#### Supplied material ####

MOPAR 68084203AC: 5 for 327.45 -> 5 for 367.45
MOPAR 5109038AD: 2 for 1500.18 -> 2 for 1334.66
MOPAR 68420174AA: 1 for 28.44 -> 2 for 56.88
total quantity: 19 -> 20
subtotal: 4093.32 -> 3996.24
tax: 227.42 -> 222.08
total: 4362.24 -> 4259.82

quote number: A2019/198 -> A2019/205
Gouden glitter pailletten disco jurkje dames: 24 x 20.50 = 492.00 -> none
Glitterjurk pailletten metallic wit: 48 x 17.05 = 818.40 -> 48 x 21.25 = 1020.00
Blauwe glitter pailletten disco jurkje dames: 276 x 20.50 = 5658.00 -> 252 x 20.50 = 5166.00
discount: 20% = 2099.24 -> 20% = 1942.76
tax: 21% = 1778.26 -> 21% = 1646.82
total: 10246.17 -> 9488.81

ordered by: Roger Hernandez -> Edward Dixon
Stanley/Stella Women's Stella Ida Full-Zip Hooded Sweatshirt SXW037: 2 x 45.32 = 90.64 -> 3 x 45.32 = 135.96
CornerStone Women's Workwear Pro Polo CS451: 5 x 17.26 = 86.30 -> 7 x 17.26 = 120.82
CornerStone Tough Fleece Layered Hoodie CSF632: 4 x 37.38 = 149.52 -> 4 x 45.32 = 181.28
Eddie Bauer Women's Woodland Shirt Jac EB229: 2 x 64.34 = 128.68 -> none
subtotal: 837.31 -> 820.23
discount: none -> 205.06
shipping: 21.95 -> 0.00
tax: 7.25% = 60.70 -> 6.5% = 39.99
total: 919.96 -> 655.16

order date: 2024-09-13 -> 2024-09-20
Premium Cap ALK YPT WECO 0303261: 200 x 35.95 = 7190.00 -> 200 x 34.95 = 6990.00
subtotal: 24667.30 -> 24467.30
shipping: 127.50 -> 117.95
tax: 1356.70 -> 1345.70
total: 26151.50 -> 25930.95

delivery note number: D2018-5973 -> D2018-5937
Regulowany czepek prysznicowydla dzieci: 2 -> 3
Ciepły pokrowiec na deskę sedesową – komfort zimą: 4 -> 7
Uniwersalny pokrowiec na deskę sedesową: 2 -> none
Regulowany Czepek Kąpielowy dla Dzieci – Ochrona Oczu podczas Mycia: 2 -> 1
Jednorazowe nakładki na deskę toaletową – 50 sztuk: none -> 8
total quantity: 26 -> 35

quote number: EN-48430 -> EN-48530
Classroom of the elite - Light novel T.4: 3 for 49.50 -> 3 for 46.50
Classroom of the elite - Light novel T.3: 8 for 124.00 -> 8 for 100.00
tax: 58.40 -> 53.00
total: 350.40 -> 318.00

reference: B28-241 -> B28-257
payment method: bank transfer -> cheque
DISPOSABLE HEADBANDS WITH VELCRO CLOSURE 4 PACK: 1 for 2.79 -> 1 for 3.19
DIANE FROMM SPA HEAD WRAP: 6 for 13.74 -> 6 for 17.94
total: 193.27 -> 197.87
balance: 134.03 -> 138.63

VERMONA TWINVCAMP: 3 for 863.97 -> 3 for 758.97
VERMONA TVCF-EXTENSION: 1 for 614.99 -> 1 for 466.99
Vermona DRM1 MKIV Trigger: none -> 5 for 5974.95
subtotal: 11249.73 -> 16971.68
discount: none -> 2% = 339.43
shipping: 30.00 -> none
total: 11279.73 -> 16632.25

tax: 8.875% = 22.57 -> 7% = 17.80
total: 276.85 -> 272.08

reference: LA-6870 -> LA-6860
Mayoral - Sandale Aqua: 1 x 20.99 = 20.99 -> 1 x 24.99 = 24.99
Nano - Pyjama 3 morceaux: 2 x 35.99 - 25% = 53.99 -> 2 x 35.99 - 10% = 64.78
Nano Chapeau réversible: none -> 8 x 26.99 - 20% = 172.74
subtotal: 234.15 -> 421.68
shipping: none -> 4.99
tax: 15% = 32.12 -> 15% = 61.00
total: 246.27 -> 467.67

####

Your reply must be a faithful copy of each entry above.

§ Solved problem
MOPAR 68084203AC: 5 for 327.45 -> 5 for 367.45
MOPAR 5109038AD: 2 for 1500.18 -> 2 for 1334.66
MOPAR 68420174AA: 1 for 28.44 -> 2 for 56.88
total quantity: 19 -> 20
subtotal: 4093.32 -> 3996.24
tax: 227.42 -> 222.08
total: 4362.24 -> 4259.82

quote number: A2019/198 -> A2019/205
Gouden glitter pailletten disco jurkje dames: 24 x 20.50 = 492.00 -> none
Glitterjurk pailletten metallic wit: 48 x 17.05 = 818.40 -> 48 x 21.25 = 1020.00
Blauwe glitter pailletten disco jurkje dames: 276 x 20.50 = 5658.00 -> 252 x 20.50 = 5166.00
discount: 20% = 2099.24 -> 20% = 1942.76
tax: 21% = 1778.26 -> 21% = 1646.82
total: 10246.17 -> 9488.81

ordered by: Roger Hernandez -> Edward Dixon
Stanley/Stella Women's Stella Ida Full-Zip Hooded Sweatshirt SXW037: 2 x 45.32 = 90.64 -> 3 x 45.32 = 135.96
CornerStone Women's Workwear Pro Polo CS451: 5 x 17.26 = 86.30 -> 7 x 17.26 = 120.82
CornerStone Tough Fleece Layered Hoodie CSF632: 4 x 37.38 = 149.52 -> 4 x 45.32 = 181.28
Eddie Bauer Women's Woodland Shirt Jac EB229: 2 x 64.34 = 128.68 -> none
subtotal: 837.31 -> 820.23
discount: none -> 205.06
shipping: 21.95 -> 0.00
tax: 7.25% = 60.70 -> 6.5% = 39.99
total: 919.96 -> 655.16

order date: 2024-09-13 -> 2024-09-20
Premium Cap ALK YPT WECO 0303261: 200 x 35.95 = 7190.00 -> 200 x 34.95 = 6990.00
subtotal: 24667.30 -> 24467.30
shipping: 127.50 -> 117.95
tax: 1356.70 -> 1345.70
total: 26151.50 -> 25930.95

delivery note number: D2018-5973 -> D2018-5937
Regulowany czepek prysznicowydla dzieci: 2 -> 3
Ciepły pokrowiec na deskę sedesową – komfort zimą: 4 -> 7
Uniwersalny pokrowiec na deskę sedesową: 2 -> none
Regulowany Czepek Kąpielowy dla Dzieci – Ochrona Oczu podczas Mycia: 2 -> 1
Jednorazowe nakładki na deskę toaletową – 50 sztuk: none -> 8
total quantity: 26 -> 35

quote number: EN-48430 -> EN-48530
Classroom of the elite - Light novel T.4: 3 for 49.50 -> 3 for 46.50
Classroom of the elite - Light novel T.3: 8 for 124.00 -> 8 for 100.00
tax: 58.40 -> 53.00
total: 350.40 -> 318.00

reference: B28-241 -> B28-257
payment method: bank transfer -> cheque
DISPOSABLE HEADBANDS WITH VELCRO CLOSURE 4 PACK: 1 for 2.79 -> 1 for 3.19
DIANE FROMM SPA HEAD WRAP: 6 for 13.74 -> 6 for 17.94
total: 193.27 -> 197.87
balance: 134.03 -> 138.63

VERMONA TWINVCAMP: 3 for 863.97 -> 3 for 758.97
VERMONA TVCF-EXTENSION: 1 for 614.99 -> 1 for 466.99
Vermona DRM1 MKIV Trigger: none -> 5 for 5974.95
subtotal: 11249.73 -> 16971.68
discount: none -> 2% = 339.43
shipping: 30.00 -> none
total: 11279.73 -> 16632.25

tax: 8.875% = 22.57 -> 7% = 17.80
total: 276.85 -> 272.08

reference: LA-6870 -> LA-6860
Mayoral - Sandale Aqua: 1 x 20.99 = 20.99 -> 1 x 24.99 = 24.99
Nano - Pyjama 3 morceaux: 2 x 35.99 - 25% = 53.99 -> 2 x 35.99 - 10% = 64.78
Nano Chapeau réversible: none -> 8 x 26.99 - 20% = 172.74
subtotal: 234.15 -> 421.68
shipping: none -> 4.99
tax: 15% = 32.12 -> 15% = 61.00
total: 246.27 -> 467.67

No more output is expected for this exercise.